# Election Results from the Point



## Kauai Kid (Mar 12, 2010)

The vacation owners association has owners David Fultz & Cleana Dean as new board of director members and owner Ronald Woodie Cheek was reelected.

Owners Cleana Dean and David Fultz were reelected to the Association of Apartment Owners of Poipu Point.

Hopefully we've seen the last of the 20% maintenance fee increases.

Sterling


----------



## Kauaigrl00 (Mar 12, 2010)

Sterling, Don't be so sure about the maintenance fees - This isn't over yet!


----------



## Kauai Kid (Mar 13, 2010)

Kauaigrl00 said:


> Sterling, Don't be so sure about the maintenance fees - This isn't over yet!



Except for Cleana Dean it looks like the same Board of Directors. 

No one seems to know anything about Cleana Dean.  

Google info is from 2002 & I'm unsure if it is the same Cleana Dean.  With her unusual name it probably is.

Metasound Executive Management

Robert Watson - President, CEO
Deborah J. Simpson - COO
Robert A. Spencer - Corporate Controller
Cleana Dean - Director - Administration & Human Resources

Cleana Dean - Director of Admin & HR

Cleana served as Benefits Manager for the State of Nevada and Vice President of Operations for several Employee Benefit/Insurance Administration organizations. Her direct responsibilities included contract development and negotiations, human resources, employee benefit programs, MIS departments and facility management. She has a degree in Business Management, with additional education specific to Personnel, Business and Employee Benefits.


----------



## JIMinNC (Mar 13, 2010)

Cleana Dean was also elected to the board at Kaanapali Beach Club on Maui, so I suspect she may have had the support of DRI to be elected at both places. Since the profile above mentions Nevada, home of DRI, that is probably no coincidence.

Jim


----------



## Kauaigrl00 (Mar 13, 2010)

Amazing isn't it!  :ignore:


----------



## Kpaul (Jan 6, 2011)

Worst than living in Nevada....

She lives in Las Vegas,,,,, wow, interesting


----------



## lv_maui (Jan 6, 2011)

*RICO??*



Kpaul said:


> Worst than living in Nevada....
> 
> She lives in Las Vegas,,,,, wow, interesting


Kpaul, you seem to have some inside knowledge of the Poipu organized group with your 3 posts.  A lot of people have given them money for their fight and now it looks like they have given up and disbanded.  Look at their guestbook with SPAM messages taking it over.  Maybe its time that this group comes clean and tells everyone that they have been unsuccessful with RICO.  Is that true?

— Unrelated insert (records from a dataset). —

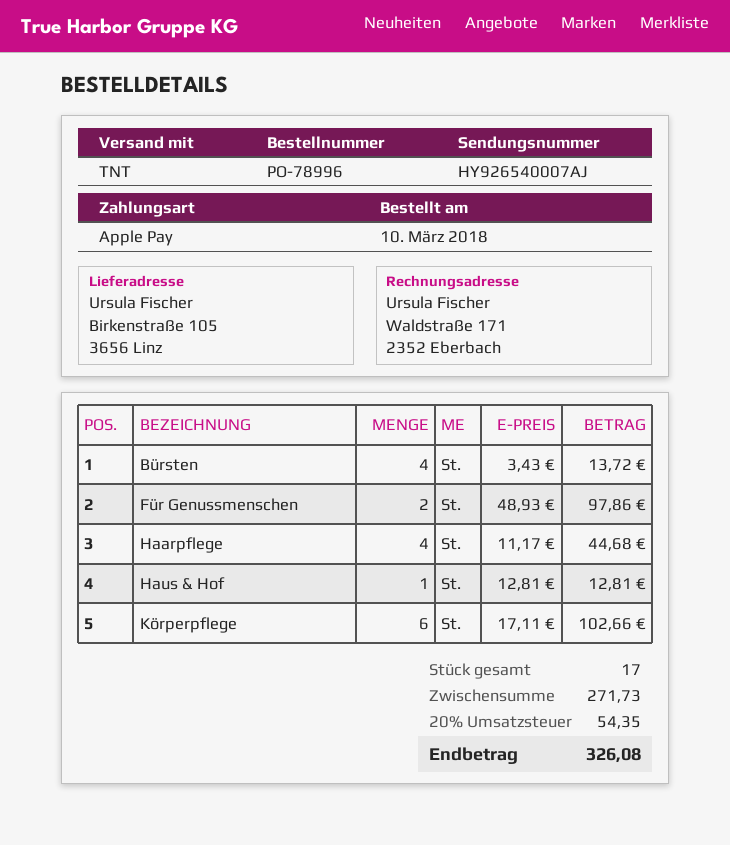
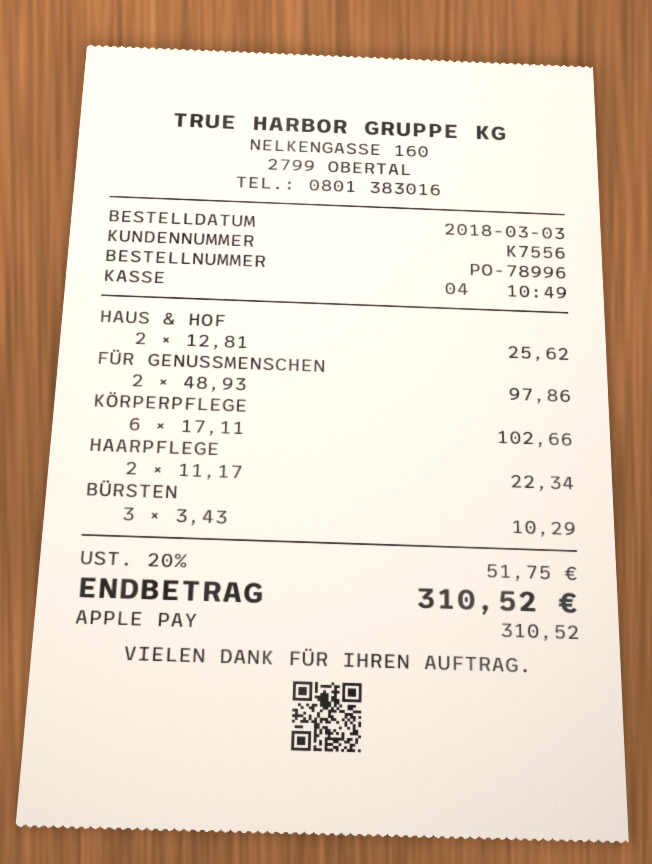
order date: 2018-03-10 -> 2018-03-03
Bürsten: 4 x 3.43 = 13.72 -> 3 x 3.43 = 10.29
Haarpflege: 4 x 11.17 = 44.68 -> 2 x 11.17 = 22.34
Haus & Hof: 1 x 12.81 = 12.81 -> 2 x 12.81 = 25.62
tax: 20% = 54.35 -> 20% = 51.75
total: 326.08 -> 310.52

http://poipuowners.org/Guestbook.php


----------



## Kauaigrl00 (Jan 7, 2011)

lv_maui said:


> Kpaul, you seem to have some inside knowledge of the Poipu organized group with your 3 posts.  A lot of people have given them money for their fight and now it looks like they have given up and disbanded.  Look at their guestbook with SPAM messages taking it over.  Maybe its time that this group comes clean and tells everyone that they have been unsuccessful with RICO.  Is that true?
> 
> http://poipuowners.org/Guestbook.php



I can personally tell you I have been in contact with them and the website will be cleaned up.  As far as RICO goes, I don't have the answer to that and if I did I would let them notify the people that have signed up with the website.  I do know a letter will be going out to those that belong to the CCDOP in the next week or so.  We need to remember that this website is done soley voluntary and these people do have other committments but are trying to do what they can with the limited amount of help they have.  

What owners need to do is send in their proxy votes to assure we get a deeded owner in that has been an owner for a while and has our interests in mind.

To K Paul, Cleana Dean is the mother of Linda Riddle, VP of Diamond Resorts


----------



## Kpaul (Jan 8, 2011)

*Poipuowners.org or CDOPP*

Don't give up on the Poipu Point group.  They are still collecting members and trying to get financial support. They have NOT given up!  

My inside thoughts are that you will see KBCowners.com getting together with PoipuOwners.org to form a stronger alliance.  Look at KBC site often as I heard there will be information that is beneficial to both ownership groups :rofl: 

"To K Paul, Cleana Dean is the mother of Linda Riddle, VP of Diamond Resorts"

Yes, you are right.  They are related and Linda Riddle has a new position at Diamond but what a conflict of interest.  Did Cleana Dean disclose this fact?
I would love to see the nomination ballots for the past 3 years at Poipu & KBC because lack of disclosure can help bring the snakes out of the closet.

FYI.... I will be attending the meeting at Kaanapali Beach Club on Friday and I am a deeded weeks owner :whoopie:


----------



## Kauaigrl00 (Jan 10, 2011)

<< Did Cleana Dean disclose this fact?>>

Not that I am aware of, I heard the rumor and did write a letter to all on the board - I asked our Board of Directors and they indeed did confirm it.


----------